TASK REQUIREMENTS:
Each line of the data below that carries the word "just" needs to be copied.

Structured diff data:
★ ★ ★ ★ ★ ★ ★

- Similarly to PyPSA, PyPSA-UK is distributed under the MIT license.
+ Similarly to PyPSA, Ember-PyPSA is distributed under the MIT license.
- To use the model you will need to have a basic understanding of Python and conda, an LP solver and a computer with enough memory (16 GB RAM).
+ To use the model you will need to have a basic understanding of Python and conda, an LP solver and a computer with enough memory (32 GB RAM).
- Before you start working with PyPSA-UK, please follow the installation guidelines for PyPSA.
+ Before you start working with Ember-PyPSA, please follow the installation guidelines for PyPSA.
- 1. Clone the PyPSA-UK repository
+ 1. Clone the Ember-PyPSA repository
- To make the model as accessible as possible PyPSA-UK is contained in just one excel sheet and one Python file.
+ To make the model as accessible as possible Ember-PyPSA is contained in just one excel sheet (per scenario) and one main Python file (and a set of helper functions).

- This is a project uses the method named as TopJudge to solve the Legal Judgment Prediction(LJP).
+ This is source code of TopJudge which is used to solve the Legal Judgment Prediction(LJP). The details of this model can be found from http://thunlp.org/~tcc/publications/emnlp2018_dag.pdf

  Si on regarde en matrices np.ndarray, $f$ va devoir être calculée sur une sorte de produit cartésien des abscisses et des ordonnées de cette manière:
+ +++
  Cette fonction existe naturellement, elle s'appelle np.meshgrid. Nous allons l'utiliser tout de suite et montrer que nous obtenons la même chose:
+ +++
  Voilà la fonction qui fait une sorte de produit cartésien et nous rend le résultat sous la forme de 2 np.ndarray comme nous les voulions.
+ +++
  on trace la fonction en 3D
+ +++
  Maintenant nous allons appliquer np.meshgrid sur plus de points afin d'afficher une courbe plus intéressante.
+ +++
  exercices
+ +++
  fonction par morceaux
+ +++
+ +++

★ ★ ★ ★ ★ ★ ★

ANSWER BOX:
- To make the model as accessible as possible PyPSA-UK is contained in just one excel sheet and one Python file.
+ To make the model as accessible as possible Ember-PyPSA is contained in just one excel sheet (per scenario) and one main Python file (and a set of helper functions).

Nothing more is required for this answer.